TEMPO.CO, Jakarta – Pengelola terminal angkutan darat kini wajib menyediakan lapak untuk usaha mikro, kecil, dan menengah (UMKM) sebesar 30 persen dari total fasilitas kegiatan yang tersedia. Perubahan itu diatur dalam Undang-undang atau UU Cipta Kerja atau Omnibus Law yang baru saja disahkan Dewan Perwakilan Rakyat (DPR).

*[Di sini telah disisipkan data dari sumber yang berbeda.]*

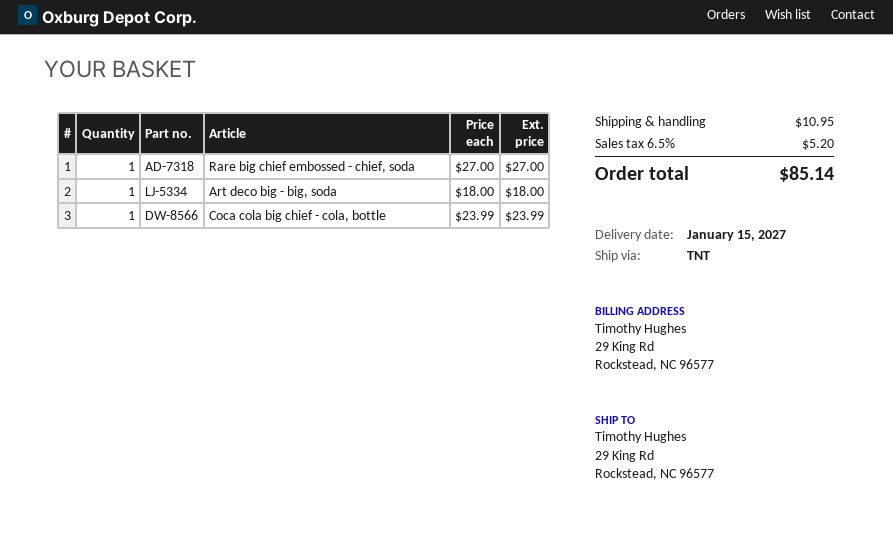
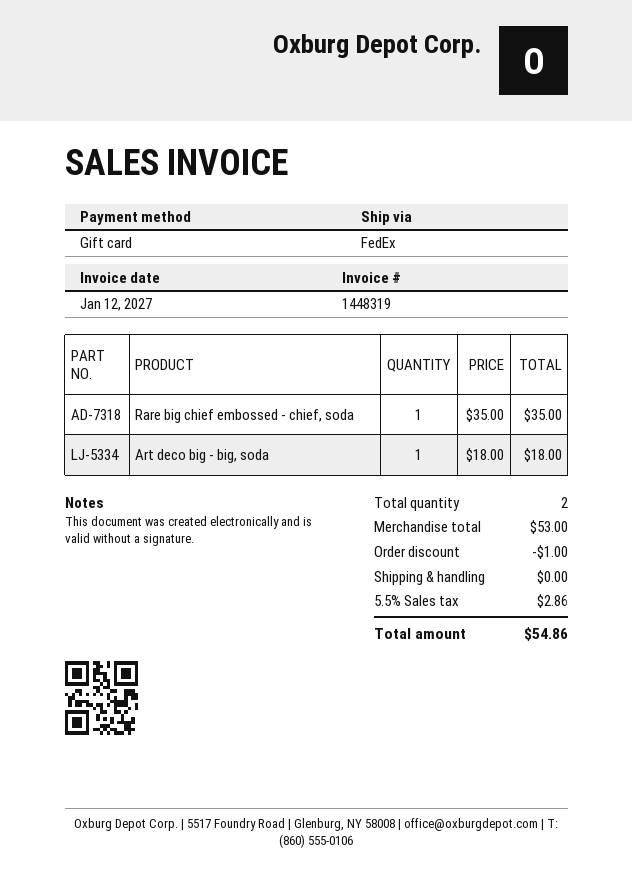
shipping method: TNT -> FedEx
Rare big chief embossed - chief, soda: 1 x 27.00 = 27.00 -> 1 x 35.00 = 35.00
Coca cola big chief - cola, bottle: 1 x 23.99 = 23.99 -> none
discount: none -> 1.00
shipping: 10.95 -> 0.00
tax: 6.5% = 5.20 -> 5.5% = 2.86
total: 85.14 -> 54.86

“Fasilitas terminal harus menyediakan tempat untuk kegiatan usaha mikro dan kecil paling sedikit 30 persen,” demikian bunyi ayat 4 Pasal 38 dalam UU Cipta Kerja.
Baca Juga:
Aturan ini merupakan klausul tambahan dari Pasal 38 Undang-undang Nomor 22 Tahun 2009 tentang Lalu-lintas Angkutan Jalan. UU 22 Tahun 2009 sebelumnya tidak mengatur pemanfaatan lahan usaha UMKM di kawasan terminal.
Adapun ketentuan mengenai kerja sama dengan UMKM dan penyediaan tempat untuk kegiatan usaha akan diatur dengan beleid turunan, yakni Peraturan Pemerintah. Aturan tersebut mulai berlaku sejak uu Cipta Kerja diundangkan.

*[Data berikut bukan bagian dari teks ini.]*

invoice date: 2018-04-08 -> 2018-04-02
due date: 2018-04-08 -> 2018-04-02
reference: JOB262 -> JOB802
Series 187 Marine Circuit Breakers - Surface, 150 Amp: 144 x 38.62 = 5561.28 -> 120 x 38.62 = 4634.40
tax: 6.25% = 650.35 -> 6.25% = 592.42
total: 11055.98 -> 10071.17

DPR resmi mengesahkan Rancangan Undang-undang atau RUU Cipta Kerja dalam sidang paripurna, Senin, 5 Oktober 2020. Pengesahan berlangsung sehari sebelum forum buruh dan aliansi masyarakat menggelar aksi protes nasional untuk menolak RUU.

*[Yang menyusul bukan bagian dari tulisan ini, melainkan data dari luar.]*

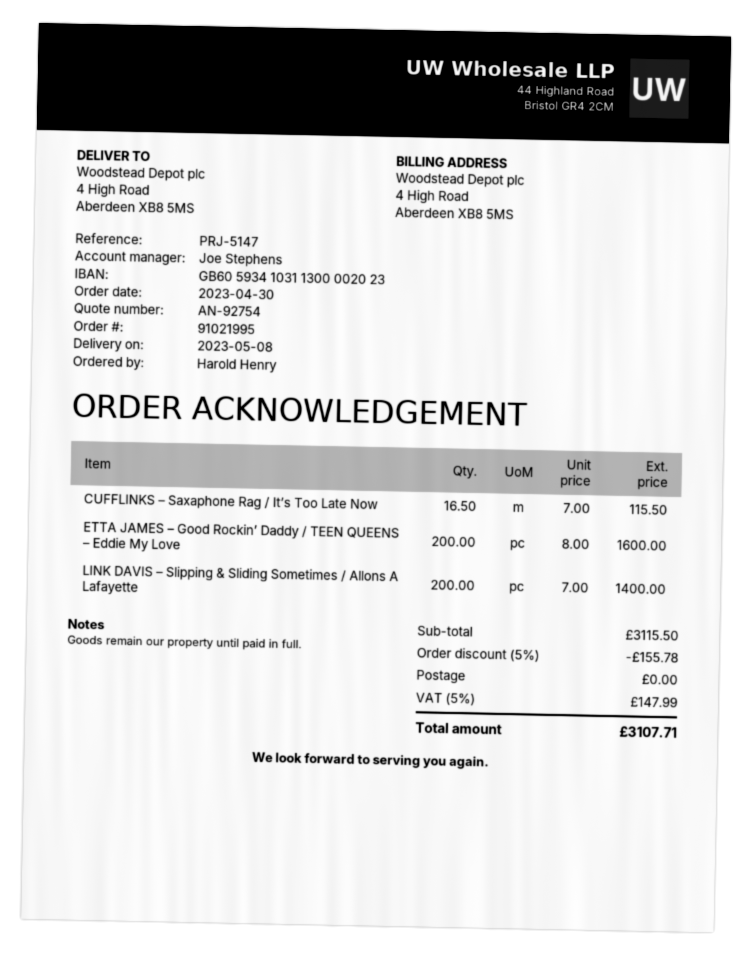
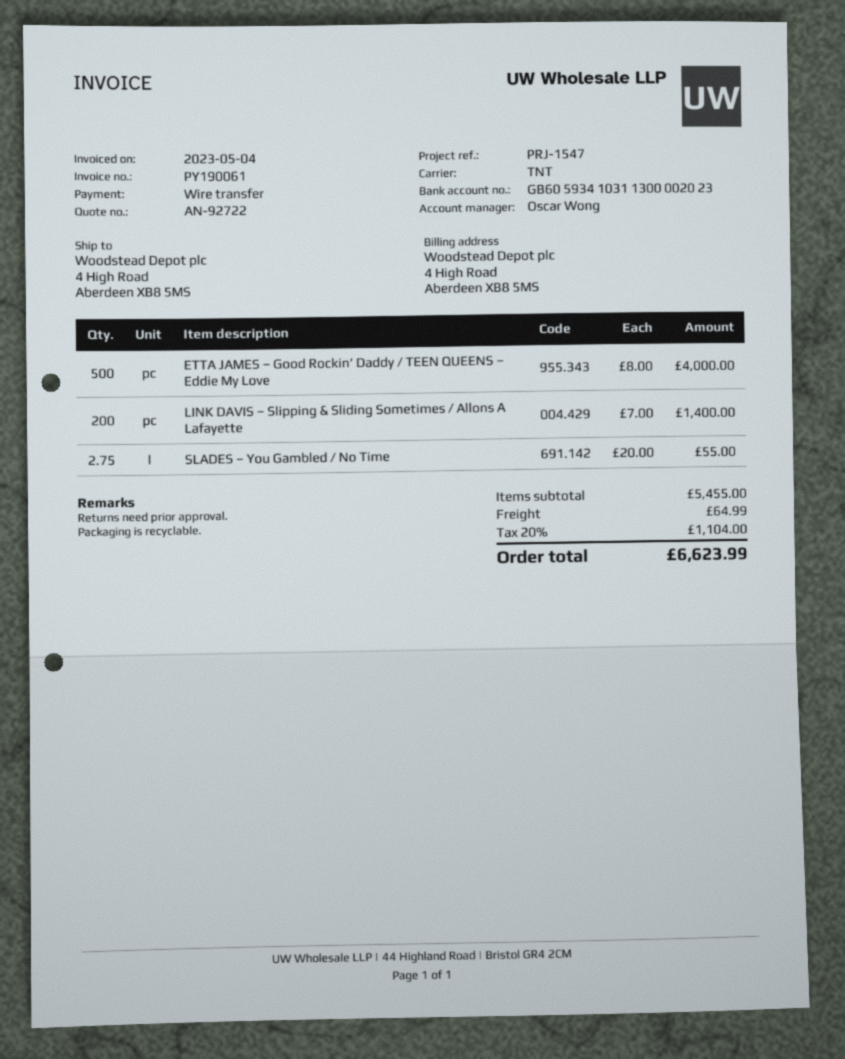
quote number: AN-92754 -> AN-92722
reference: PRJ-5147 -> PRJ-1547
sales rep: Joe Stephens -> Oscar Wong
CUFFLINKS – Saxaphone Rag / It’s Too Late Now: 16.5 x 7.00 = 115.50 -> none
ETTA JAMES – Good Rockin’ Daddy / TEEN QUEENS – Eddie My Love: 200 x 8.00 = 1600.00 -> 500 x 8.00 = 4000.00
SLADES – You Gambled / No Time: none -> 2.75 x 20.00 = 55.00
subtotal: 3115.50 -> 5455.00
discount: 5% = 155.78 -> none
shipping: 0.00 -> 64.99
tax: 5% = 147.99 -> 20% = 1104.00
total: 3107.71 -> 6623.99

Disahkannya RUU Cipta Kerja menjadi UU menuai protes lantaran sejumlah pasal di antaranya dianggap mengurangi hak-hak buruh. Hak pesangon, misalnya, berkurang dari sebelumnya 32 kali menjadi 25 kali. UU Cipta Kerja juga menghapus klausul libur dua hari dalam sepekan bagi pekerja.